■ Exercise ■
Nothing but an exact reproduction of the records, pictures excluded, should be returned.

■ Data for this task ■
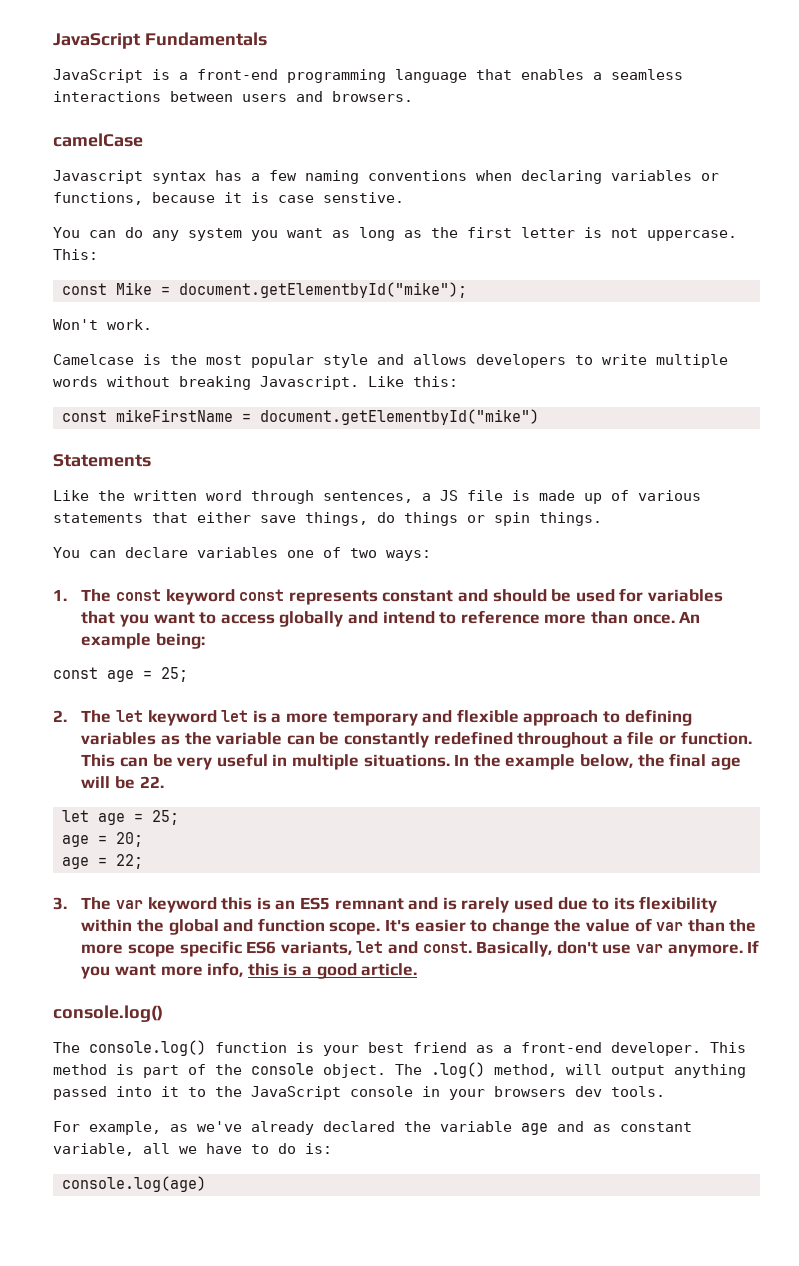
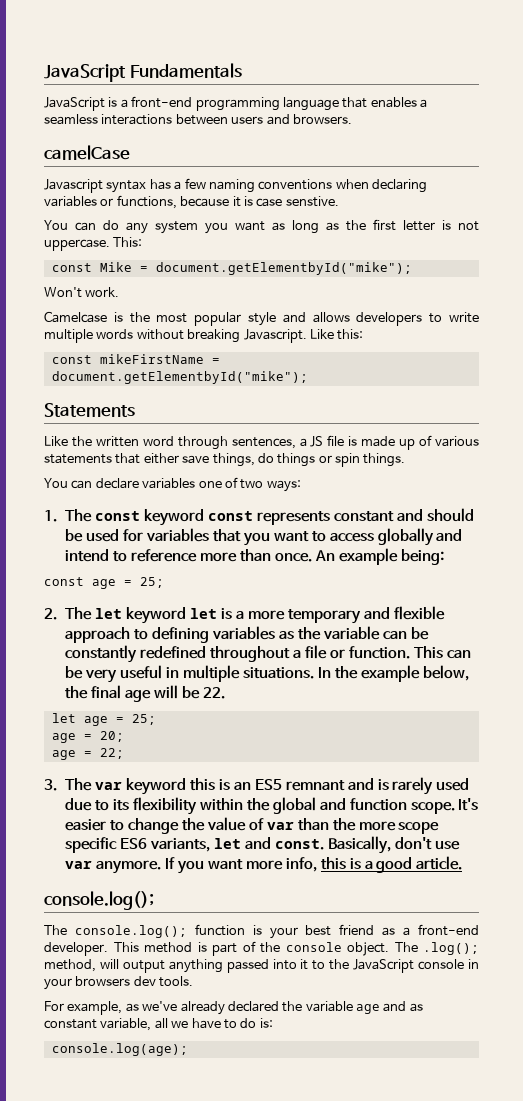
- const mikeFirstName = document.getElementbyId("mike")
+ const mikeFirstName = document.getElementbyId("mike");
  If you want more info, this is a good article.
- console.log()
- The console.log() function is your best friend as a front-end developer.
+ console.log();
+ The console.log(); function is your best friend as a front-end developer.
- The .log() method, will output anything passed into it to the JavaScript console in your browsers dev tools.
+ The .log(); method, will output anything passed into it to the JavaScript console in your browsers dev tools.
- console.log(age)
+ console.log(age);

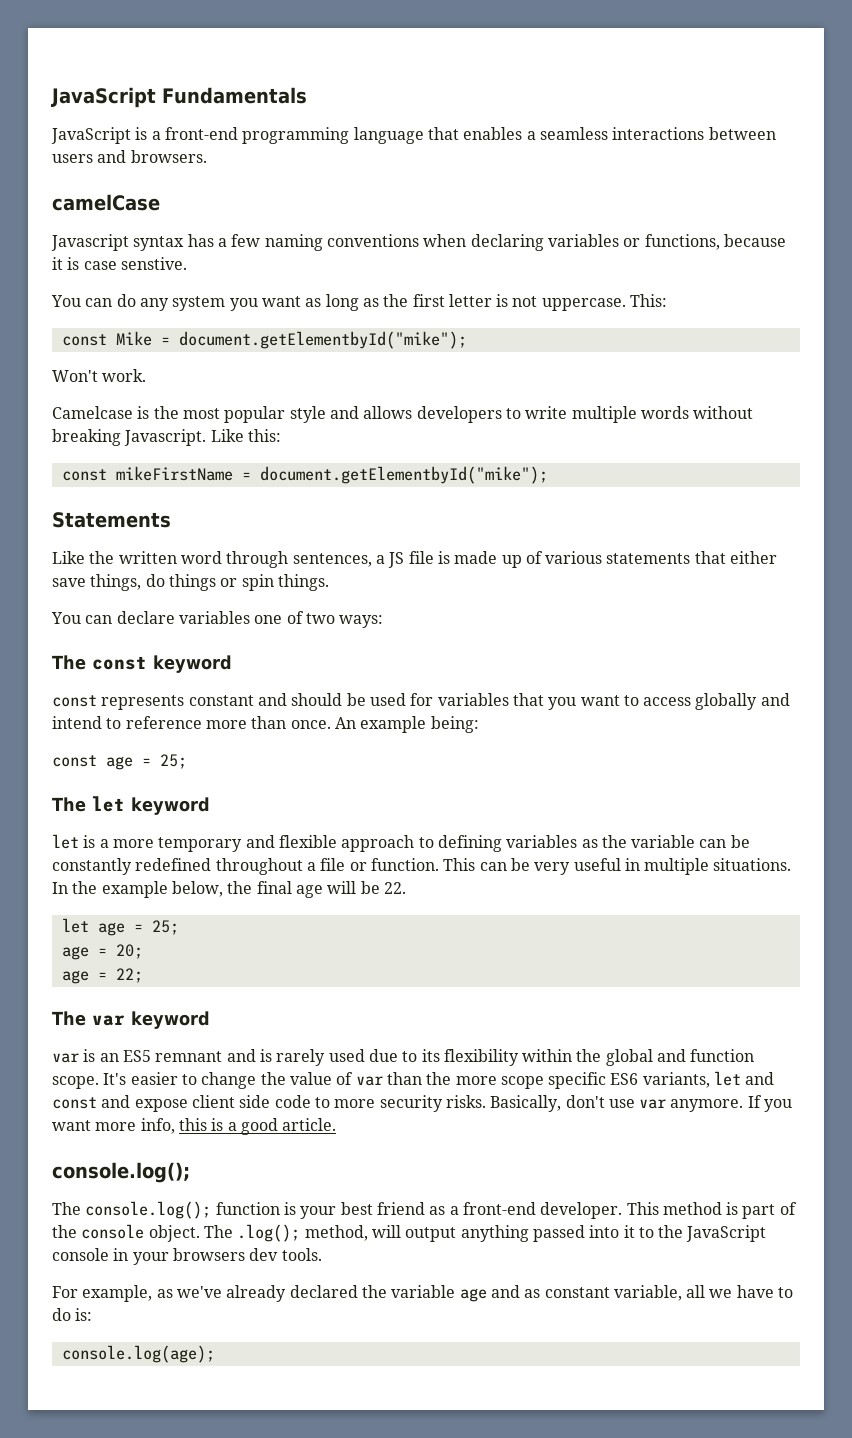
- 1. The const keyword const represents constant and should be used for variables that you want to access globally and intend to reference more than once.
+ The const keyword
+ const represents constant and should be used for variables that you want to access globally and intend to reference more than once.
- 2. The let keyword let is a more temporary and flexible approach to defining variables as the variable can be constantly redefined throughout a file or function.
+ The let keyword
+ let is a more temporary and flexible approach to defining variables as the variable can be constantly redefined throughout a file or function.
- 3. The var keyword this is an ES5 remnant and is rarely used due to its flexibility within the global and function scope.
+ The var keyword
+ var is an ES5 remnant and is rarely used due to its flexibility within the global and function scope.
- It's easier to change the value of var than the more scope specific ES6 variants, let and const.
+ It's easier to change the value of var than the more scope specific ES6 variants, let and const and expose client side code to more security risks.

■ Output for this task ■
- const mikeFirstName = document.getElementbyId("mike")
+ const mikeFirstName = document.getElementbyId("mike");
  If you want more info, this is a good article.
- console.log()
- The console.log() function is your best friend as a front-end developer.
+ console.log();
+ The console.log(); function is your best friend as a front-end developer.
- The .log() method, will output anything passed into it to the JavaScript console in your browsers dev tools.
+ The .log(); method, will output anything passed into it to the JavaScript console in your browsers dev tools.
- console.log(age)
+ console.log(age);

- 1. The const keyword const represents constant and should be used for variables that you want to access globally and intend to reference more than once.
+ The const keyword
+ const represents constant and should be used for variables that you want to access globally and intend to reference more than once.
- 2. The let keyword let is a more temporary and flexible approach to defining variables as the variable can be constantly redefined throughout a file or function.
+ The let keyword
+ let is a more temporary and flexible approach to defining variables as the variable can be constantly redefined throughout a file or function.
- 3. The var keyword this is an ES5 remnant and is rarely used due to its flexibility within the global and function scope.
+ The var keyword
+ var is an ES5 remnant and is rarely used due to its flexibility within the global and function scope.
- It's easier to change the value of var than the more scope specific ES6 variants, let and const.
+ It's easier to change the value of var than the more scope specific ES6 variants, let and const and expose client side code to more security risks.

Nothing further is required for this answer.